可視光エネルギーでサマリウムを還元する配位子開発に成功-希土類元素(レアアース)であるサマリウムの使用量を100分の1以下に削減-

2024年07月29日

研究・産学連携

 千葉大学国際高等研究基幹の栗原崇人特任助教、大学院薬学研究院の根本哲宏教授らの研究グループは、可視光エネルギーを利用して希土類元素(レアアース)(注1)であるサマリウムを還元(注2)するための新技術として、青色の可視光を効率的に吸収する可視光アンテナを組み込んだ「可視光アンテナ配位子(注3)」の開発に成功しました。
 本研究成果により、可視光エネルギーと触媒量のサマリウムを用いて様々な還元反応を行うことができるようになるため、自然環境に配慮した合成法の発展や、サマリウムの新たな反応性の発見が期待されます。
 この研究成果は、2024年7月20日に米国化学雑誌 Journal of the American Chemical Society オンライン版に公開されました。

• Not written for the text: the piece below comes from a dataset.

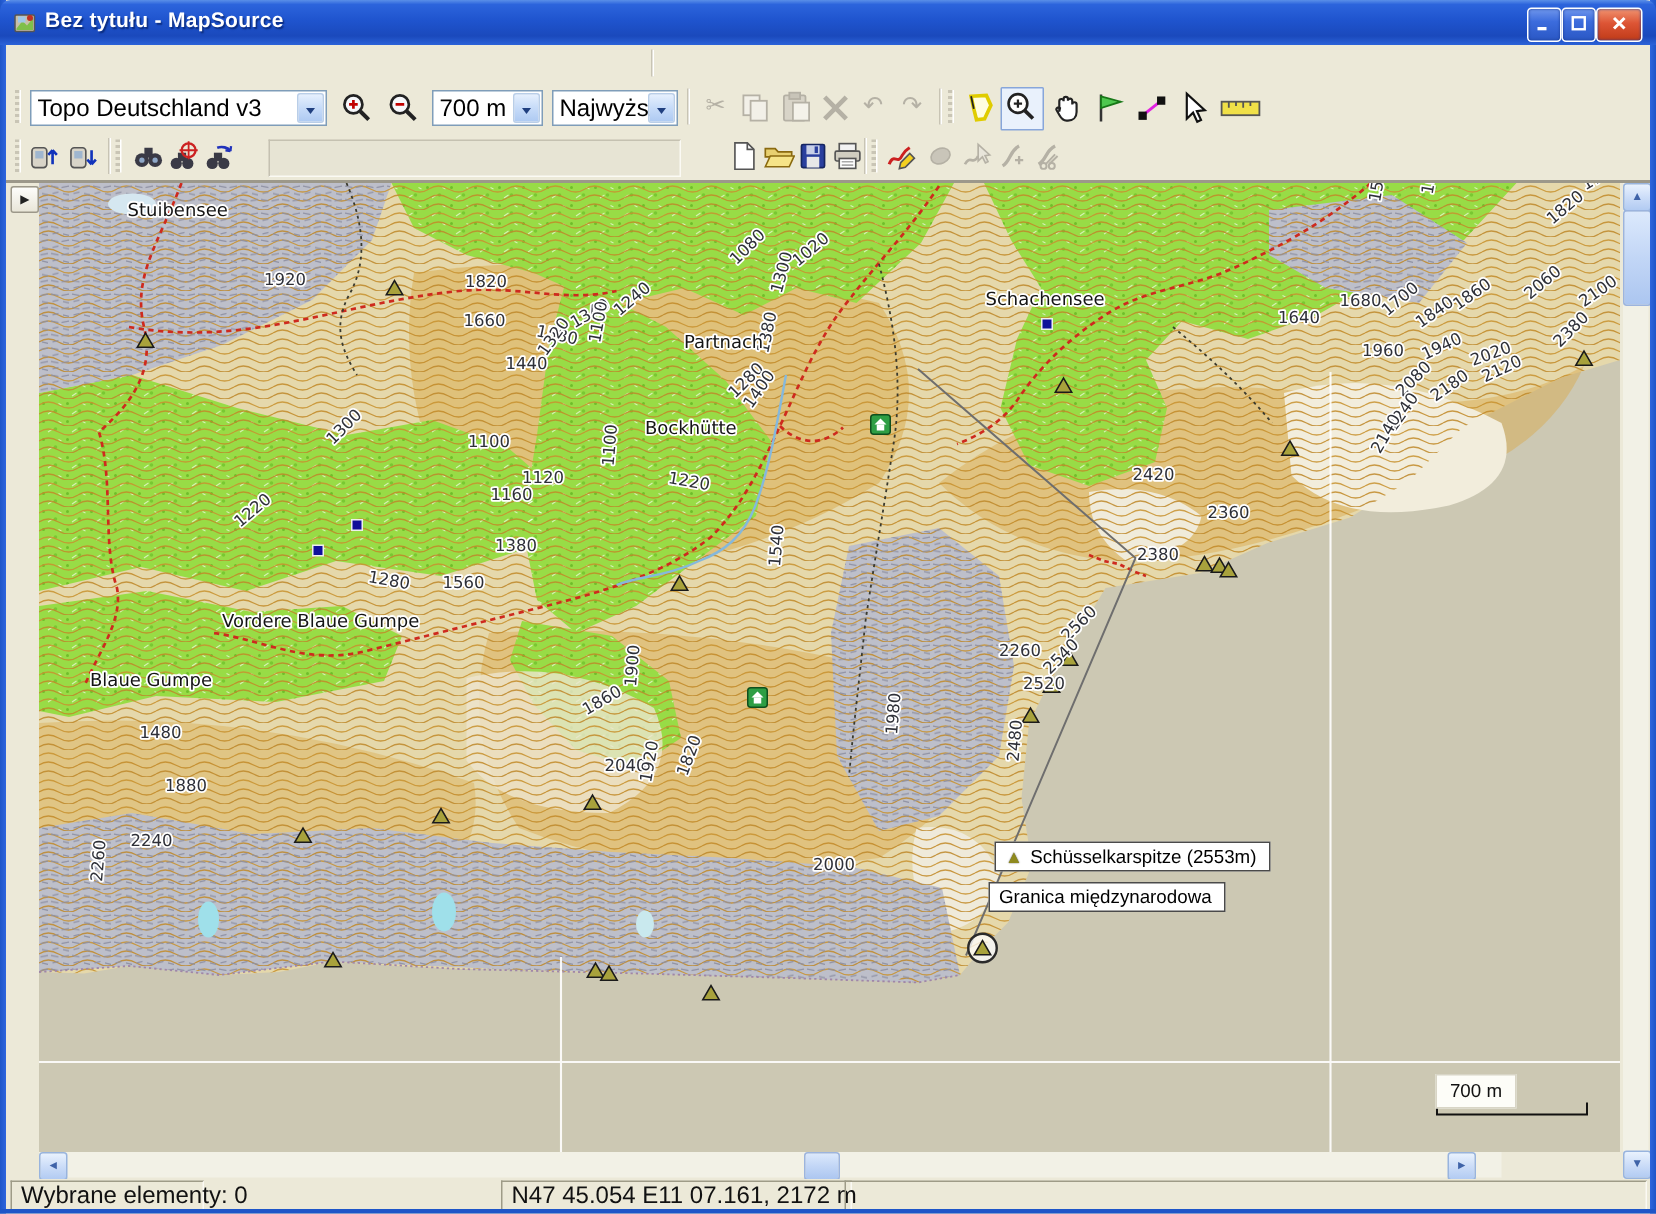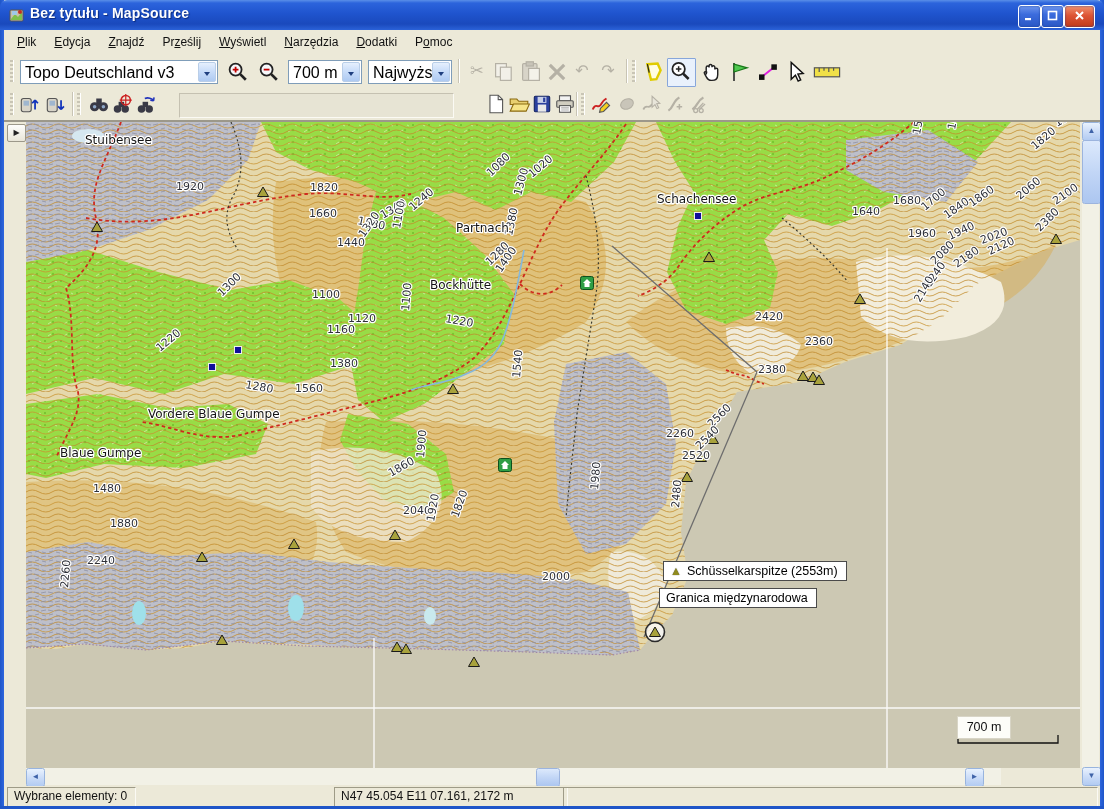"Plik" div.menubar { html: <div> <div><u>P</u>lik</div> <div><u>E</u>dycja</div> <div><u>Z</u>najdź</div> <div>Pr<u>z</u>eślij</div> <div><u>W</u>yświetl</div> <div><u>N</u>arzędzia</div> <div><u>D</u>odatki</div> <div>P<u>o</u>moc</div> </div> -> none }
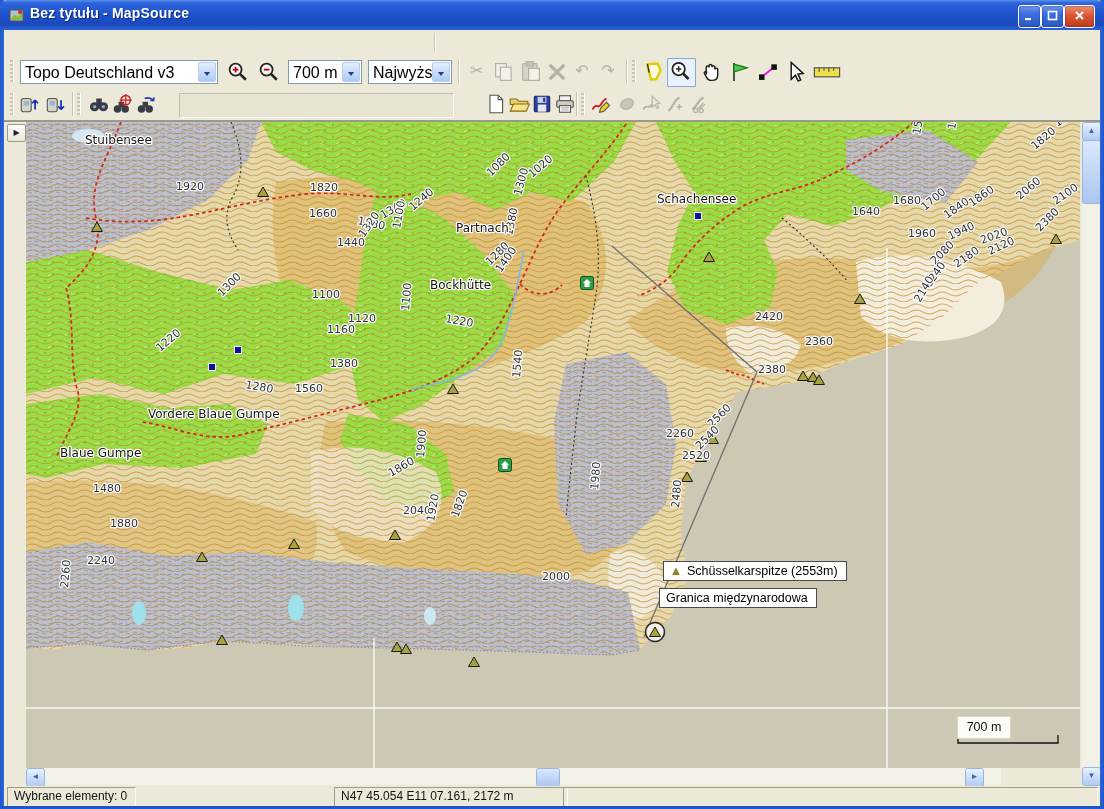"Wybrane elementy: 0" .statusbar { font-size: 12px -> 16px }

注1)希土類元素(レアアース):周期表の3族に属するスカンジウムとイットリウム、ランタノイドの総称のこと。
注2)還元:電子を得ること。反対に、電子を失うことを酸化という。
注3)配位子:原子やイオンの周りに原子や分子、イオンが配列することを配位といい、金属中心に対して配位するイオンや分子のことを配位子という。